One of the ways that my trauma pattern shows up is that I feel a constant nagging pressure to “Do something, get things done!” If I am sitting still, there is a voice, perhaps even a chorus of voices, shouting at me, “You are failing! You are letting yourself and everyone else down!”


And part of what makes things tricky is that there is definitely truth in that self-accusation. There are many things that need to be done, with real world consequences when they are not done.


But the pattern of pushing myself to work, work, work, do, do, do – that pattern is not actually effective. I can push, work, and do to some extent but frequently I just stop. Or I push myself to get moving but then I can’t even get started because I am overwhelmed by all of it.


So I have been allowing myself to slow down, to let whole days go by without being particularly productive, to do things that are more or less mind-numbing activities. And in doing this I have been looking for ways to get up and get busy that are not marked by pushing myself or feeling pushed. I’ve given myself permission for this process to take time, days or weeks or even months to find a new way, a new stride, within which I can reasonably expect myself to put in solid effective days 5 or 6 days per week.
This morning I woke up, reflected on my morning dream sequence, took a shower, and spent an hour and a half doing a jigsaw puzzle online. At the end of the puzzle, I was negotiating with myself to get up and do some chores, because “I am feeling pretty ok today and I have wasted enough time.” And in that moment I received the instruction, “Don’t go faster, go slower.”


My first reaction was, “How can I move slower? I am here already not moving at all!” But then I could feel that my attempt to get myself moving had been one more version of pushing myself.

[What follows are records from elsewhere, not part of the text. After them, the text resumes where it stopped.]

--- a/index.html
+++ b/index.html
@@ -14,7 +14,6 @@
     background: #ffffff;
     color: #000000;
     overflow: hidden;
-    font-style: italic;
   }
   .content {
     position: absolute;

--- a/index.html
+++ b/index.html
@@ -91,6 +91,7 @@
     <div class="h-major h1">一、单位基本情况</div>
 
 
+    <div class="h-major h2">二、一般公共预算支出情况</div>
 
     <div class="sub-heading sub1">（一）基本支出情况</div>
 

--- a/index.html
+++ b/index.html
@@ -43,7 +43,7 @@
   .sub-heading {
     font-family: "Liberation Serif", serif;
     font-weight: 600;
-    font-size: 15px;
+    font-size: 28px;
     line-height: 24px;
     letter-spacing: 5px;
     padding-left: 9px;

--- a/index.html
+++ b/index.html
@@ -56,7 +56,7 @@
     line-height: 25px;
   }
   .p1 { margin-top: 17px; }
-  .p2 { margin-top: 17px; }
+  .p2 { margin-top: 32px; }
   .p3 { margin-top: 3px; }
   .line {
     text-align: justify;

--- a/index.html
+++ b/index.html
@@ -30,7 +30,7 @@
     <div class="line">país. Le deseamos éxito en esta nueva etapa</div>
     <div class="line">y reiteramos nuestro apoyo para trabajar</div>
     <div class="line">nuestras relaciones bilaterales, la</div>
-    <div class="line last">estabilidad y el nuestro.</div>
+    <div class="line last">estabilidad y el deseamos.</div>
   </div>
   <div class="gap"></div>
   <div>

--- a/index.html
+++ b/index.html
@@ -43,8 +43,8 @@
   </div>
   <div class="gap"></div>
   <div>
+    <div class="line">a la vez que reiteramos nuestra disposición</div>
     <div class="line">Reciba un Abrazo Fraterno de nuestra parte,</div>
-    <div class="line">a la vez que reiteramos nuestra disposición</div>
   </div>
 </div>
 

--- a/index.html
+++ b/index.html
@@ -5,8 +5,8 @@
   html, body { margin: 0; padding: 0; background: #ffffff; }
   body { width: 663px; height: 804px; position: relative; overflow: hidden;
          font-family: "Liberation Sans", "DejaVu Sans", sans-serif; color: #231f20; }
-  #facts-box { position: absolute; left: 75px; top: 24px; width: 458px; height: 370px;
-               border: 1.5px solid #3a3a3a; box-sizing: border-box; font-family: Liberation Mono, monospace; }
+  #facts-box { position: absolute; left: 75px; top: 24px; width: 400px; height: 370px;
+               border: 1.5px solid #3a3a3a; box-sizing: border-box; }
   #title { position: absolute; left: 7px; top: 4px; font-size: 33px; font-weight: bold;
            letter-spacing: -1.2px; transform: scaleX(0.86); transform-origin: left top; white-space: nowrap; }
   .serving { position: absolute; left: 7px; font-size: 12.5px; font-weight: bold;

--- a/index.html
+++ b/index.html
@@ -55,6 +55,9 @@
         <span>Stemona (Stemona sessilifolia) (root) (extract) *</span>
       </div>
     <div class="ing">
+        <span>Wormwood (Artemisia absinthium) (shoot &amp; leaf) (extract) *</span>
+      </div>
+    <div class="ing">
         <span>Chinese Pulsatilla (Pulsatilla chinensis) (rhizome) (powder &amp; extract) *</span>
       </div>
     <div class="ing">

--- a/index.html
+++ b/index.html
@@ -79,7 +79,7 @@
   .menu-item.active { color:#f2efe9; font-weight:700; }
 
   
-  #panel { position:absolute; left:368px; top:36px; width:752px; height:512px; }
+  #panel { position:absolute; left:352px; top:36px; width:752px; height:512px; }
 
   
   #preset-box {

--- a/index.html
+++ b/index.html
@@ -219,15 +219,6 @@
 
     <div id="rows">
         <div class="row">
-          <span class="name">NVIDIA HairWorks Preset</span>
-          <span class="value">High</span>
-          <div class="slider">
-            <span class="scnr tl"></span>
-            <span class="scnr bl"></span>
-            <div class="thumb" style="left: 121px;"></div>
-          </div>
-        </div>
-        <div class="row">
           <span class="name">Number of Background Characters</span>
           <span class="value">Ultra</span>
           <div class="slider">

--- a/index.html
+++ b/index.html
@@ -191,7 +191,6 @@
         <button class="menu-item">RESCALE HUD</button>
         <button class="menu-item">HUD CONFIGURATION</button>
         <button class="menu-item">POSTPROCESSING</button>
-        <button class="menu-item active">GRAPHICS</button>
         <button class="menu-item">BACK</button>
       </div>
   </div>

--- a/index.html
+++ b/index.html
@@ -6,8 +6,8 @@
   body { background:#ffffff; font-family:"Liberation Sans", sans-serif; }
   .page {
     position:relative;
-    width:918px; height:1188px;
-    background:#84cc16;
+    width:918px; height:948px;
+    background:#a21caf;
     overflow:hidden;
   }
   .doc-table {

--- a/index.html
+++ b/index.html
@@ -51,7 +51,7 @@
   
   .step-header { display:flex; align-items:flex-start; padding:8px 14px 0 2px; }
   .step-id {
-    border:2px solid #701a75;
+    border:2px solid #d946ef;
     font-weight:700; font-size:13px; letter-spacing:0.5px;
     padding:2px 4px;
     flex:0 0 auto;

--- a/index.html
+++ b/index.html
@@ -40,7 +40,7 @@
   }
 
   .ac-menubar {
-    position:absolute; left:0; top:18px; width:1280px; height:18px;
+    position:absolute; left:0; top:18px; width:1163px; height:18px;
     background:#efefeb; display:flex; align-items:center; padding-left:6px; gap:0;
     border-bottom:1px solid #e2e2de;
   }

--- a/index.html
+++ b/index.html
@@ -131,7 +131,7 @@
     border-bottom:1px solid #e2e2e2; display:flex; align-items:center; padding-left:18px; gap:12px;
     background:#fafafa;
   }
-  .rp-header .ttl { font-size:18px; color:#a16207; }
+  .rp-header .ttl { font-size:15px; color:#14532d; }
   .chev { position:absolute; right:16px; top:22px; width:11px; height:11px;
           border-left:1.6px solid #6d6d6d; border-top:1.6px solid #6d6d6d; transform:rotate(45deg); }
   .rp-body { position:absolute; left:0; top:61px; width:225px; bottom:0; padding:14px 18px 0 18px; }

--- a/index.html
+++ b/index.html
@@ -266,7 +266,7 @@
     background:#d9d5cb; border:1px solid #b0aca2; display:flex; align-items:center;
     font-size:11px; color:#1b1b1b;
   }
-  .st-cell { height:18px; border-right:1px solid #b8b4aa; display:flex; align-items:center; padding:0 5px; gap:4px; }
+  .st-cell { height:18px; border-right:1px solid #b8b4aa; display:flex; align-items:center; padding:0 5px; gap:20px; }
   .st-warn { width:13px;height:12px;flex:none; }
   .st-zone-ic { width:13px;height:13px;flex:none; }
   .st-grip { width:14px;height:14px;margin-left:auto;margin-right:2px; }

“Go slower” meant “Allow yourself to be sitting still. Allow yourself to be sitting still without judging yourself. Allow yourself to be sitting still without doing a mind-numbing activity to drown out the anxiety and self-judgment. Allow yourself to be still, to sink into your body, to remember you have a body, and to feel in your body just if, when and how you are called to move into action. Do not let your body be yanked into action by your mind. Instead, feel for some sort of peaceful center, where your body and wisdom can guide your actions – and even guide your thoughts.”


This was not an entirely new or novel suggestion. But one result of long-standing trauma patterns is that we have deeply ingrained habits that will just keep showing up even when we have worked long and hard to change them. So for me, this was one more reminder to be aware of the existing set of habits (pushing, self-judgment) and to feel into what it could be like to engage a different set of habits (connection with the body, self-kindness, impulse and intuition).